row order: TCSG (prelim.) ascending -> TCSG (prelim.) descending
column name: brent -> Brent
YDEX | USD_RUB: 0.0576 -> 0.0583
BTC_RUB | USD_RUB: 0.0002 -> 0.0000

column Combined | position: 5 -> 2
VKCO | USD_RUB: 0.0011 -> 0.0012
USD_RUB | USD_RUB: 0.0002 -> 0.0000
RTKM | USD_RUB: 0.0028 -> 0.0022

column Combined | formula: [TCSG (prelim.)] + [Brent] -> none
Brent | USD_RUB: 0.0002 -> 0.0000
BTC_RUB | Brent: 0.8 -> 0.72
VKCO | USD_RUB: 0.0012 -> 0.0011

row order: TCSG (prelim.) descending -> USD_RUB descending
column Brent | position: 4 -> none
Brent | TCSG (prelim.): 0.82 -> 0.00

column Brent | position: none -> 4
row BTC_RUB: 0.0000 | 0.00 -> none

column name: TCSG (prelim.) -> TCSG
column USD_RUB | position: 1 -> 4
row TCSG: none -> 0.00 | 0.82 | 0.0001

* * *

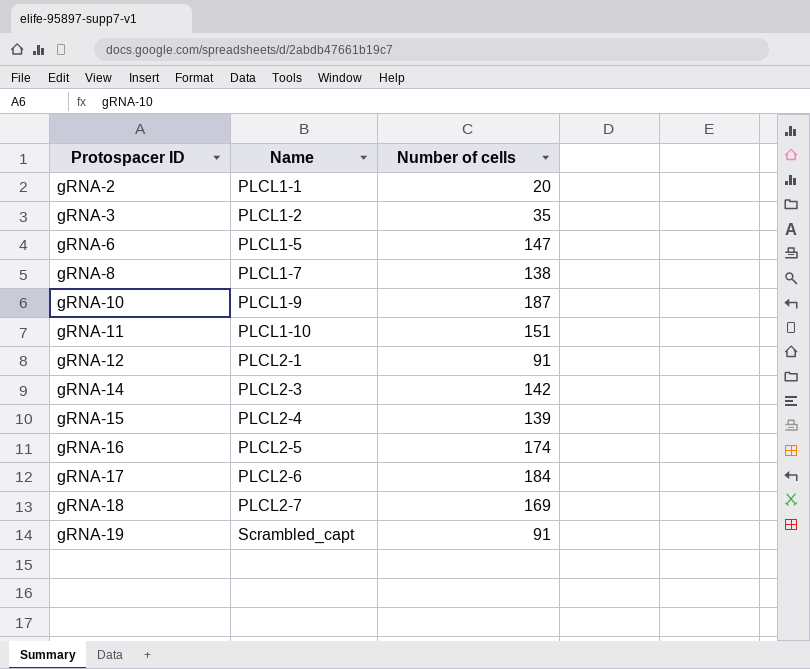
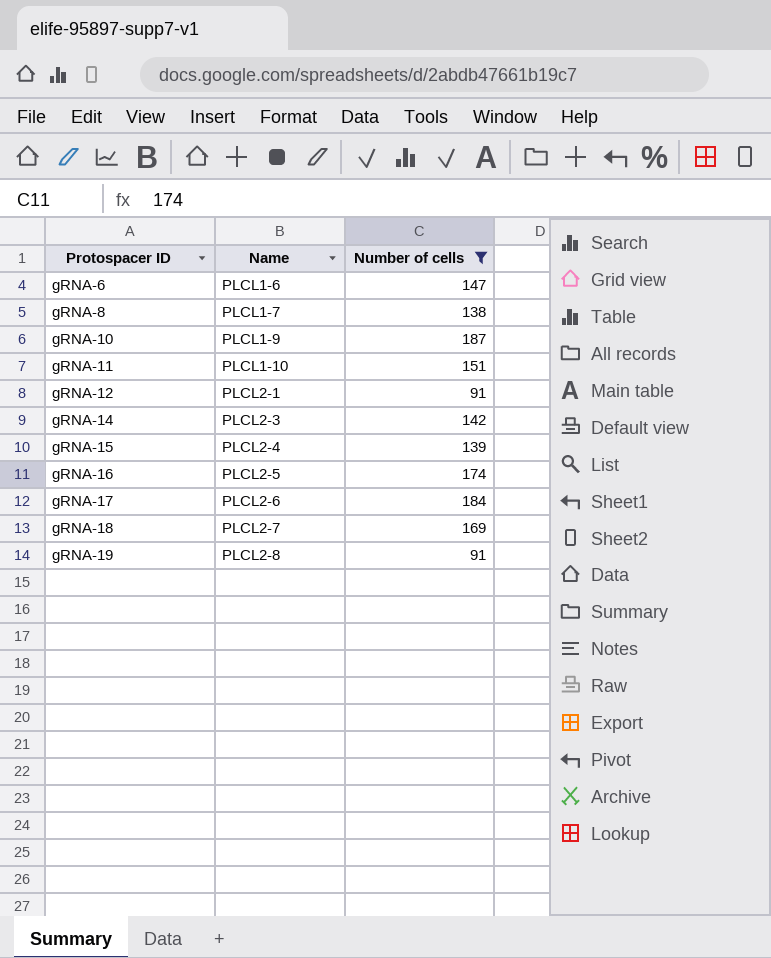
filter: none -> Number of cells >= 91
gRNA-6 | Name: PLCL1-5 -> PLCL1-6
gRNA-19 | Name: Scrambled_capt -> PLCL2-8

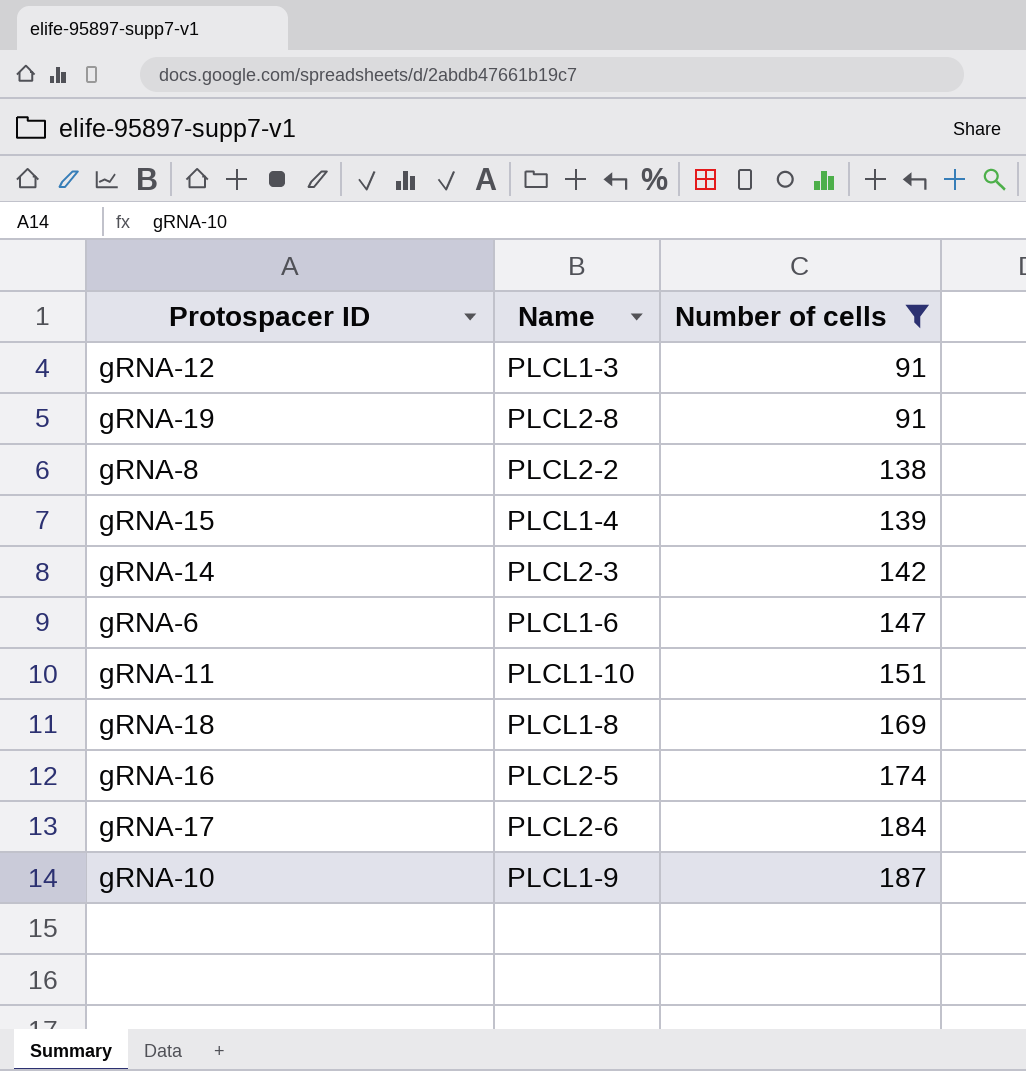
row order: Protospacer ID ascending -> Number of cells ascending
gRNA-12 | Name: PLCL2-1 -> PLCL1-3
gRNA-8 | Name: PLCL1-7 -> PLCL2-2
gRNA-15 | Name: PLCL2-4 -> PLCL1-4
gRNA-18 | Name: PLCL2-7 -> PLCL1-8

- _Aim of the task_:
Take the listing above and repeat exactly the lines from the one containing "row order: TCSG (prelim.) ascending" through the one containing "USD_RUB | USD_RUB: 0.0002 -> 0.0000", both included.

- _Solution for this exercise_:
row order: TCSG (prelim.) ascending -> TCSG (prelim.) descending
column name: brent -> Brent
YDEX | USD_RUB: 0.0576 -> 0.0583
BTC_RUB | USD_RUB: 0.0002 -> 0.0000

column Combined | position: 5 -> 2
VKCO | USD_RUB: 0.0011 -> 0.0012
USD_RUB | USD_RUB: 0.0002 -> 0.0000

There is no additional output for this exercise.